:: Problem to work on ::
Write out all of the lines below, exactly and completely.

━━━━

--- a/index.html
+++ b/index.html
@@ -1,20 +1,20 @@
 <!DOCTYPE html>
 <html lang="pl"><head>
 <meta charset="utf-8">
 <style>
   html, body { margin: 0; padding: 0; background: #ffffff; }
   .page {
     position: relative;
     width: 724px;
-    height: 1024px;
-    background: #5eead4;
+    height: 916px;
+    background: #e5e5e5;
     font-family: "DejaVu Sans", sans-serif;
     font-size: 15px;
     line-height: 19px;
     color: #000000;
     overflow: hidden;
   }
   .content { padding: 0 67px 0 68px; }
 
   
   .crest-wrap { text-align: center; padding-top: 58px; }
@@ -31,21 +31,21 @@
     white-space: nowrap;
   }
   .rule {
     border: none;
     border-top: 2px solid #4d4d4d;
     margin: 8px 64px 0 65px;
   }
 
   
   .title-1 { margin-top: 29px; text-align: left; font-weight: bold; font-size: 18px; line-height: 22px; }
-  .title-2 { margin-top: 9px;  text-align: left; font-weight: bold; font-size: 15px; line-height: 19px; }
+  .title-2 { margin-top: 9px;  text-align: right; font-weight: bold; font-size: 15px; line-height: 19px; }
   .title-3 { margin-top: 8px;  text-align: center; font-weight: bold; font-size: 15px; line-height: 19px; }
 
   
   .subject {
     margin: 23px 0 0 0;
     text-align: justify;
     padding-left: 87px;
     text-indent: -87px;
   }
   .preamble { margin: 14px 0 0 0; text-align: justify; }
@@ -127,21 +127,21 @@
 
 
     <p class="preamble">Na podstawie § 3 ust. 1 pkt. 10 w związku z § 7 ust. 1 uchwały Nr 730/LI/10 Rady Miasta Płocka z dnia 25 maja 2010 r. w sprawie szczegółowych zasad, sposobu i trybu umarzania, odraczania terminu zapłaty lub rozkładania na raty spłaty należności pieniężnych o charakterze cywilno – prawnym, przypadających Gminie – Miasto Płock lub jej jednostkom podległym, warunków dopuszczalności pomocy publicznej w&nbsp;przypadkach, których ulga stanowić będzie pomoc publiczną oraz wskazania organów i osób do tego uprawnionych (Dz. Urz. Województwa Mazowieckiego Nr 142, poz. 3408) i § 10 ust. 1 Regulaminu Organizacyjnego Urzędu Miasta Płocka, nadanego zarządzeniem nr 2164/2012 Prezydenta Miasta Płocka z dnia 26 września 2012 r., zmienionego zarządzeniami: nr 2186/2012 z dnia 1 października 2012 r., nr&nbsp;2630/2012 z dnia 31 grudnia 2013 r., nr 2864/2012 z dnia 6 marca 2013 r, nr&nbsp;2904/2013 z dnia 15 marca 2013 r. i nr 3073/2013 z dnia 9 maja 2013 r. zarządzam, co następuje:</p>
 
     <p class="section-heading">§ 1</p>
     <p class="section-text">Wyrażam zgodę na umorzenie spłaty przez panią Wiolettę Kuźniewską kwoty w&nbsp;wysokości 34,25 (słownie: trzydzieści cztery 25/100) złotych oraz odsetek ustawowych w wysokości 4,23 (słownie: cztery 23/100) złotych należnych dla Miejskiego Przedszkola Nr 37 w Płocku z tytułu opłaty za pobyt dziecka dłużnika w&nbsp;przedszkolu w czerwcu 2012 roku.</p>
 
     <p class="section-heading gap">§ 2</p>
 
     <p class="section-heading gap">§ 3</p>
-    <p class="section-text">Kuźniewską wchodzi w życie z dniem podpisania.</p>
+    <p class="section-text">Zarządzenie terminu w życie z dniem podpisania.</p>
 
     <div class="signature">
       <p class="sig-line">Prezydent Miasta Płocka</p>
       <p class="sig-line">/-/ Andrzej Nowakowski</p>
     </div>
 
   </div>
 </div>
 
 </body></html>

━━━━

:: Your solution ::
--- a/index.html
+++ b/index.html
@@ -1,20 +1,20 @@
 <!DOCTYPE html>
 <html lang="pl"><head>
 <meta charset="utf-8">
 <style>
   html, body { margin: 0; padding: 0; background: #ffffff; }
   .page {
     position: relative;
     width: 724px;
-    height: 1024px;
-    background: #5eead4;
+    height: 916px;
+    background: #e5e5e5;
     font-family: "DejaVu Sans", sans-serif;
     font-size: 15px;
     line-height: 19px;
     color: #000000;
     overflow: hidden;
   }
   .content { padding: 0 67px 0 68px; }
 
   
   .crest-wrap { text-align: center; padding-top: 58px; }
@@ -31,21 +31,21 @@
     white-space: nowrap;
   }
   .rule {
     border: none;
     border-top: 2px solid #4d4d4d;
     margin: 8px 64px 0 65px;
   }
 
   
   .title-1 { margin-top: 29px; text-align: left; font-weight: bold; font-size: 18px; line-height: 22px; }
-  .title-2 { margin-top: 9px;  text-align: left; font-weight: bold; font-size: 15px; line-height: 19px; }
+  .title-2 { margin-top: 9px;  text-align: right; font-weight: bold; font-size: 15px; line-height: 19px; }
   .title-3 { margin-top: 8px;  text-align: center; font-weight: bold; font-size: 15px; line-height: 19px; }
 
   
   .subject {
     margin: 23px 0 0 0;
     text-align: justify;
     padding-left: 87px;
     text-indent: -87px;
   }
   .preamble { margin: 14px 0 0 0; text-align: justify; }
@@ -127,21 +127,21 @@
 
 
     <p class="preamble">Na podstawie § 3 ust. 1 pkt. 10 w związku z § 7 ust. 1 uchwały Nr 730/LI/10 Rady Miasta Płocka z dnia 25 maja 2010 r. w sprawie szczegółowych zasad, sposobu i trybu umarzania, odraczania terminu zapłaty lub rozkładania na raty spłaty należności pieniężnych o charakterze cywilno – prawnym, przypadających Gminie – Miasto Płock lub jej jednostkom podległym, warunków dopuszczalności pomocy publicznej w&nbsp;przypadkach, których ulga stanowić będzie pomoc publiczną oraz wskazania organów i osób do tego uprawnionych (Dz. Urz. Województwa Mazowieckiego Nr 142, poz. 3408) i § 10 ust. 1 Regulaminu Organizacyjnego Urzędu Miasta Płocka, nadanego zarządzeniem nr 2164/2012 Prezydenta Miasta Płocka z dnia 26 września 2012 r., zmienionego zarządzeniami: nr 2186/2012 z dnia 1 października 2012 r., nr&nbsp;2630/2012 z dnia 31 grudnia 2013 r., nr 2864/2012 z dnia 6 marca 2013 r, nr&nbsp;2904/2013 z dnia 15 marca 2013 r. i nr 3073/2013 z dnia 9 maja 2013 r. zarządzam, co następuje:</p>
 
     <p class="section-heading">§ 1</p>
     <p class="section-text">Wyrażam zgodę na umorzenie spłaty przez panią Wiolettę Kuźniewską kwoty w&nbsp;wysokości 34,25 (słownie: trzydzieści cztery 25/100) złotych oraz odsetek ustawowych w wysokości 4,23 (słownie: cztery 23/100) złotych należnych dla Miejskiego Przedszkola Nr 37 w Płocku z tytułu opłaty za pobyt dziecka dłużnika w&nbsp;przedszkolu w czerwcu 2012 roku.</p>
 
     <p class="section-heading gap">§ 2</p>
 
     <p class="section-heading gap">§ 3</p>
-    <p class="section-text">Kuźniewską wchodzi w życie z dniem podpisania.</p>
+    <p class="section-text">Zarządzenie terminu w życie z dniem podpisania.</p>
 
     <div class="signature">
       <p class="sig-line">Prezydent Miasta Płocka</p>
       <p class="sig-line">/-/ Andrzej Nowakowski</p>
     </div>
 
   </div>
 </div>
 
 </body></html>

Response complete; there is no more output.